And, as previously noted, none of the activists, and not many people in general, will actually be happy with that. It sends the strong message, "Trans women are not really women." so the left won't be happy. It sends the message, "It's ok for people to live as the opposite sex." so the right won't be happy. It's somewhat confusing, so the middle won't be happy.

Other than that, it's perfect policy.
 
So the principle is that I want people to be allowed to live as they wish, up until the point where the way they are living encroaches on someone else's freedom. That line is very, very, difficult to find sometimes, but finding it is an ideal. In the case of sports, the goal is to let everyone play in a setting they feel comfortable when playing is the goal, but if winning is important, then we have to enforce all the rules. If a division is created for people with a natural disadvantage, i.e. women, then only people with that natural disadvantage can be allowed in.
The difficulty I have is that most of the effects of changing the definition of "woman", or any such accommodation, are too subtle to detect in the short term. You look back 50 or 100 years later and go "wow, that had a profound effect". Judging this by the visible and obvious first order effects is like thinking you can navigate around icebergs by just paying attention to what is above the water. Liberals tend to look at everything on an individual level..... this will change the culture.

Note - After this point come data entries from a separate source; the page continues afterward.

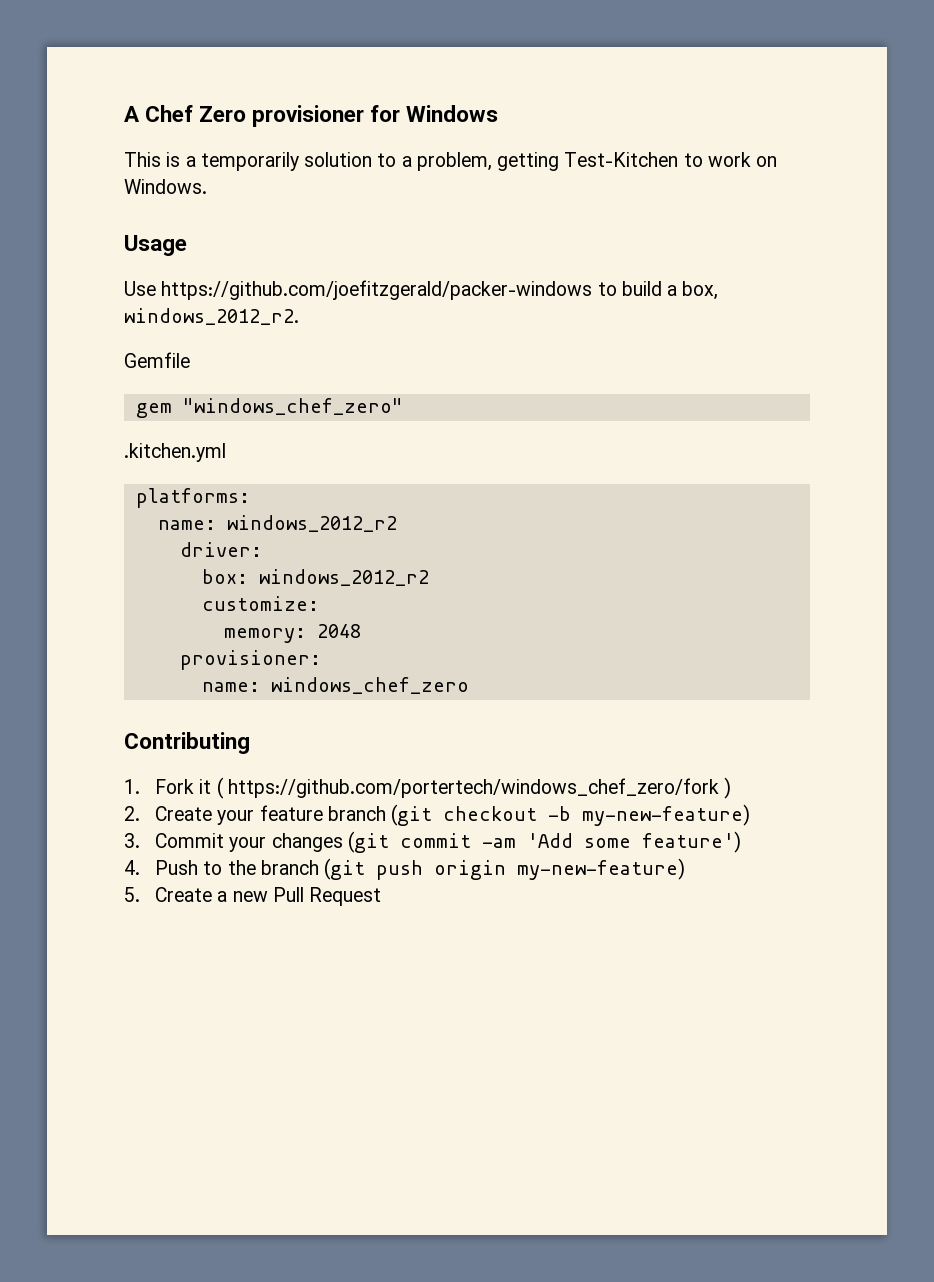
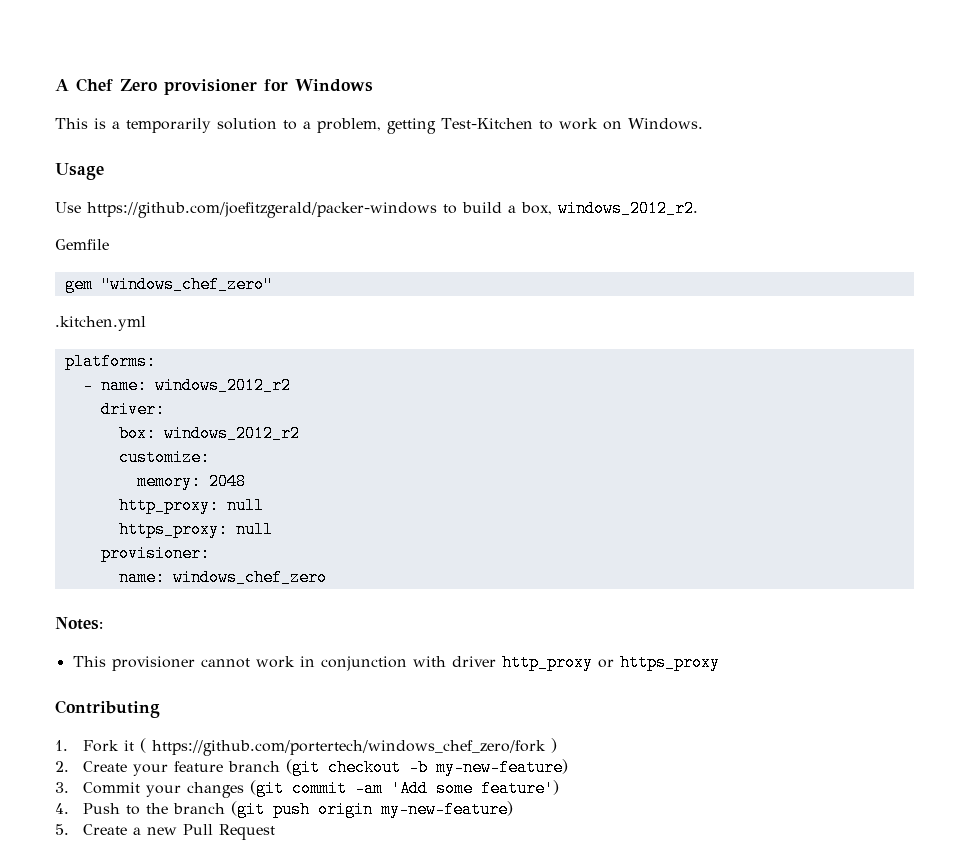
- name: windows_2012_r2
+ - name: windows_2012_r2
+ http_proxy: null
+ https_proxy: null
+ Notes:
+ This provisioner cannot work in conjunction with driver http_proxy or https_proxy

I think what you would be doing is pausing things for a generation or maybe two, and by that point trans-women being women will have been normalised and you will find you were on the wrong side of history.

I think if you actually disagree with this, a line has to be drawn and held before the point where there is an opportunity to normalise it. What you are proposing is the plan conservatives have ended up accepting decade after decade since the 60s.

And, as previously noted, none of the activists, and not many people in general, will actually be happy with that.

It sends the strong message, "Trans women are not really women." so the left won't be happy. It sends the message, "It's ok for people to live as the opposite sex." so the right won't be happy. It's somewhat confusing, so the middle won't be happy.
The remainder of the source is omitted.